Recently, Walmart has been touting merchandise that is
“Made in America.” The world’s largest retailer — whose low-cost
policies have led to the offshore manufacturing of much of the nation’s
consumer goods — has seemingly made a course direction toward embracing
American production.
“At the heart of our national political conversation today is one issue: creating jobs to grow the economy,” said Walmart U.S. President and CEO Bill Simon in a January 15 press release. “We are meeting with our suppliers on domestic manufacturing and are making a strong commitment to move this forward.”
“We can do so much more by working in partnership – as an
industry and with governments,” said Simon. “I’ve talked with a number
of governors, including the incoming chair of the National Governors
Association, Oklahoma Governor Mary Fallin, about how governors and
retailers and manufacturers can drive this issue together. Governors
from both sides of the aisle are enthusiastic about getting their
constituents back to work.”
Walmart has committed to a pledge to buy an additional $50
billion in America-produced goods over the next decade. While $5 billion
in additional American sales may seem insignificant to a company that
has $466.1 billion in annual sales, it does register symbolically in
light of the company’s previous reliance on foreign-made goods. Walmart
is the industry leader for America’s big box consumer goods retailers,
and in the past, competitors such as Target, KMart and Sears have
followed the company’s path.
“From the beginning, Walton had bought goods wherever he could get them cheapest, with any other considerations secondary,” wrote Bob Ortega,
author of the Walmart history, In Sam We Trust. Ortega reported that
Walton “increasingly looked to imports, which were usually cheaper
because factory workers were paid so much less in China and the other
Asian countries.”
Many argue that the “Made in America” may be a consumer
response to the Great Recession — a realization that not buying American
goods means a loss of American jobs. But the actual reason for a switch
to American-made products may be simple: Chinese goods’ prices are
rising. As the price per item of Chinese-made low-end consumer goods
rises, many retailers including Walmart are growing increasingly
sensitive to consumer demands — particularly, the call for more
American-made products.
What Walmart’s “Made in America” campaign may amount to is a
field test: Walmart offers an incentive for American manufacturers to
offer consumer goods that will compete with Chinese-made goods. At the
end of the test, if American manufacturers were able to beat the
Chinese, Walmart can switch their distribution network with confidence —
as such a conversion could cost billions to complete. If not, the
company would still benefit from its pro-America campaign. This
“hedging” of bets reflect a shifting reality in America’s manufacturing
outsourcing.
With more than 97 percent of all apparel and 98 percent of
all footwear sold in America made overseas — by during the 1960s’ about
95 percent of all American-sold attire was made in the United States — a
call toward an increase in American-made goods could have significant
benefits for the American economy and for job growth. Over the last ten
years, America has lost nearly a third of its manufacturing jobs due to
outsourcing.
The revitalized call for American goods bears the potential
of mitigating American dependence on foreign-made goods and reversing —
at least in part — the trend of job losses in the manufacturing sector.
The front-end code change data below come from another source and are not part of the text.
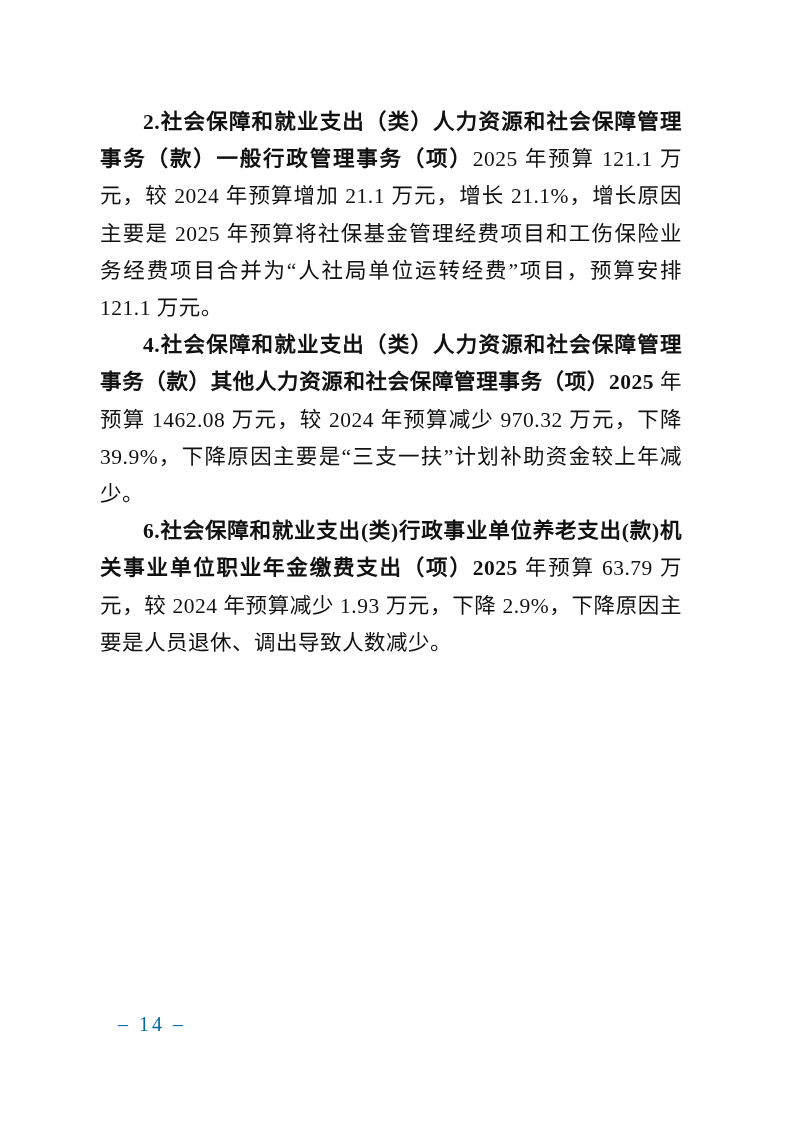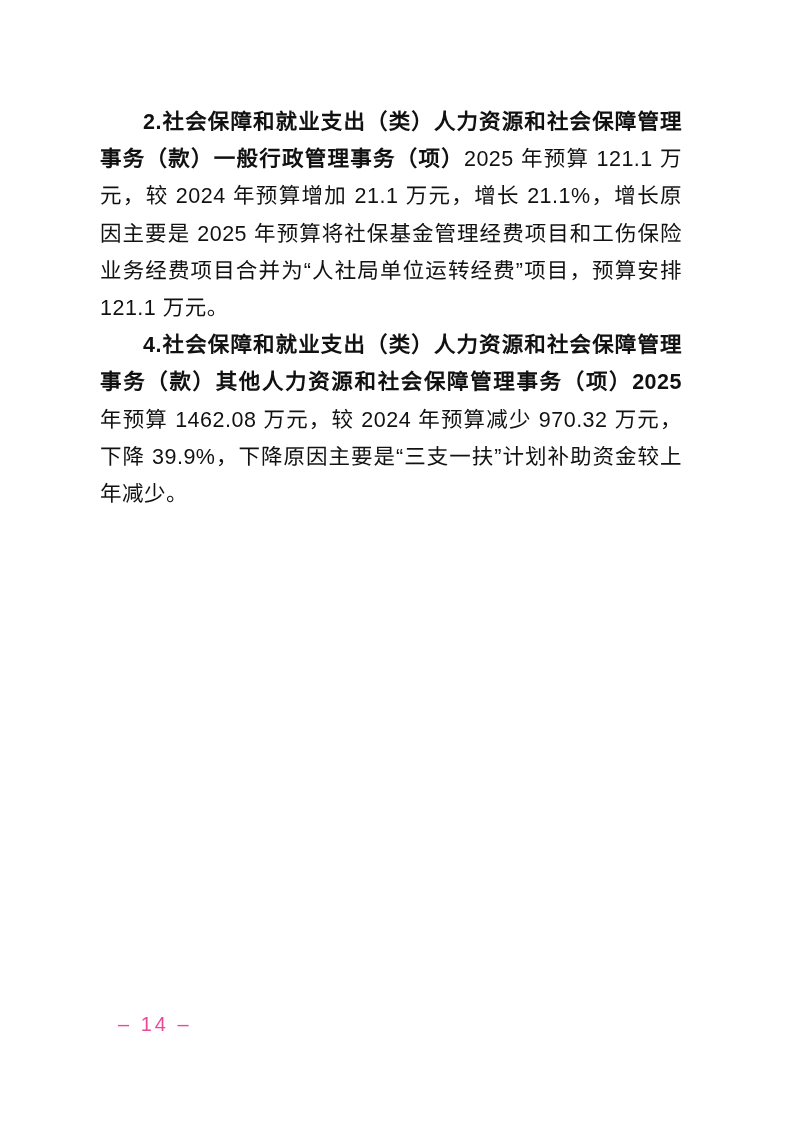"2.社会保障和就业支出（类）人力资源和社会保障管理事务（款）一般行政管理事务（项" .page { font-family: Liberation Sans, sans-serif -> Liberation Serif, serif }
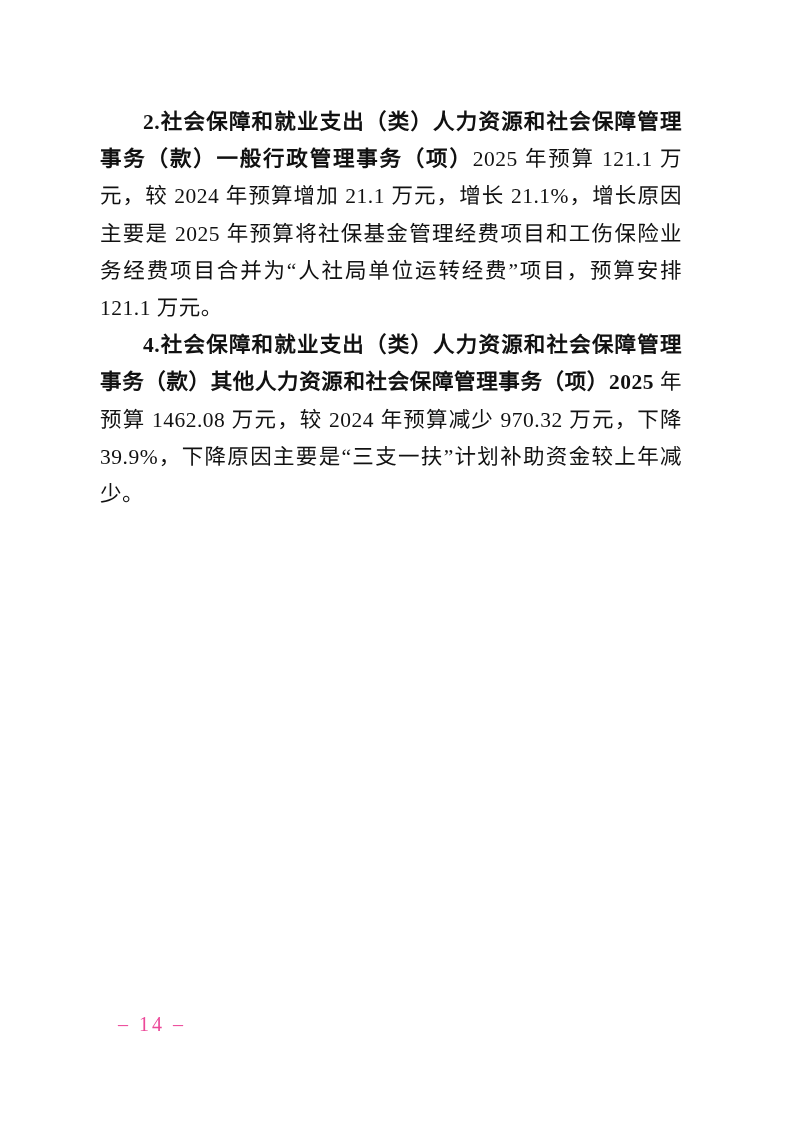"6.社会保障和就业支出(类)行政事业单位养老支出(款)机关事业单位职业年金缴费支" p.para { html: none -> <p><span>6.社会保障和就业支出(类)行政事业单位养老支出(款)机关事业单位职业年金缴费支出（项）2025</span><span> 年预算 63.79 万元，较 2024 年预算减少 1.93 万元，下降 2.9%，下降原因主要是人员退休、调出导致人数减少。</span></p> }
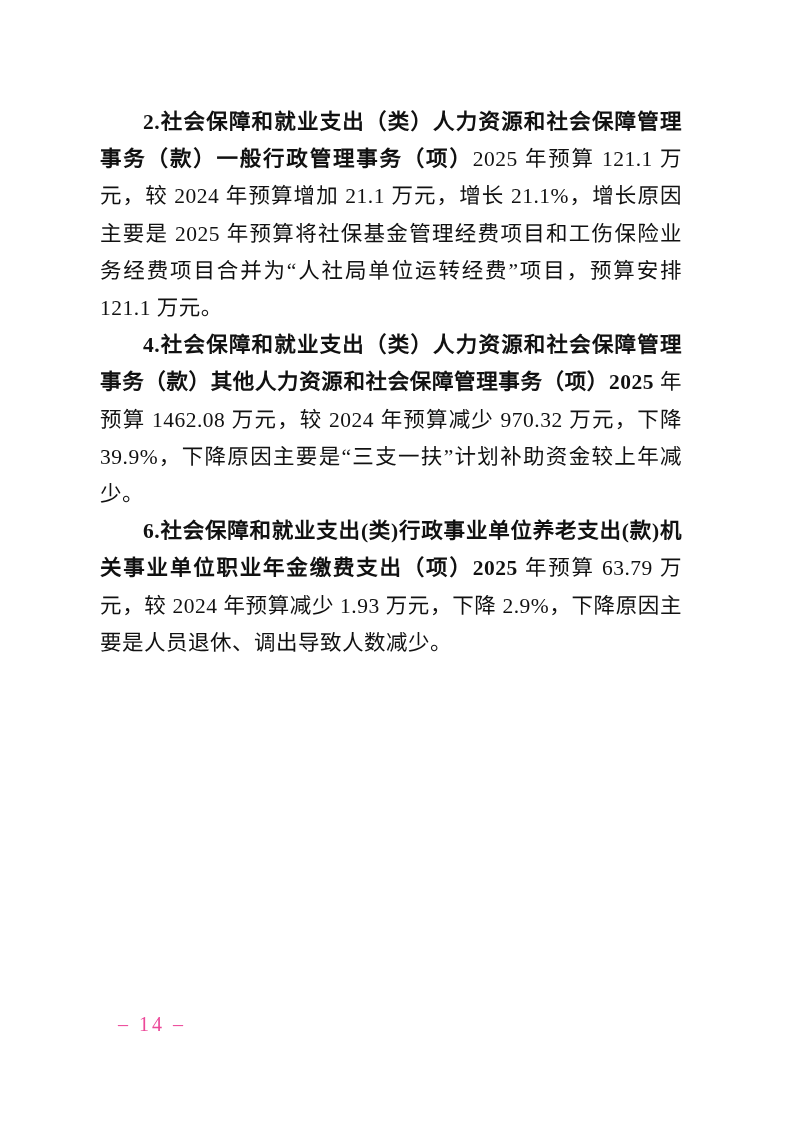"– 14 –" .footer-num { color: #ec4899 -> #0369a1 }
“No one is predicting that we’re going back to employment levels in manufacturing that we had 30 years ago,” said David Trumbull, a consultant and expert in textiles and U.S. manufacturing. “But ‘Made in USA’ is a trend we have seen and it has continued.”
China rising
While China remains the world’s leading exporter of low-end
goods — accounting for a fifth of the global manufacturing output —
rising labor costs, increases in land costs, tax hikes and new
environmental and safety regulations have made Chinese goods no longer
the price bargain they used to be. In the last five years, labor costs
in China have increased by 20 percent a year or more. In Guangdong,
labor costs, for example, increased 12 percent a year from 2002 to 2009.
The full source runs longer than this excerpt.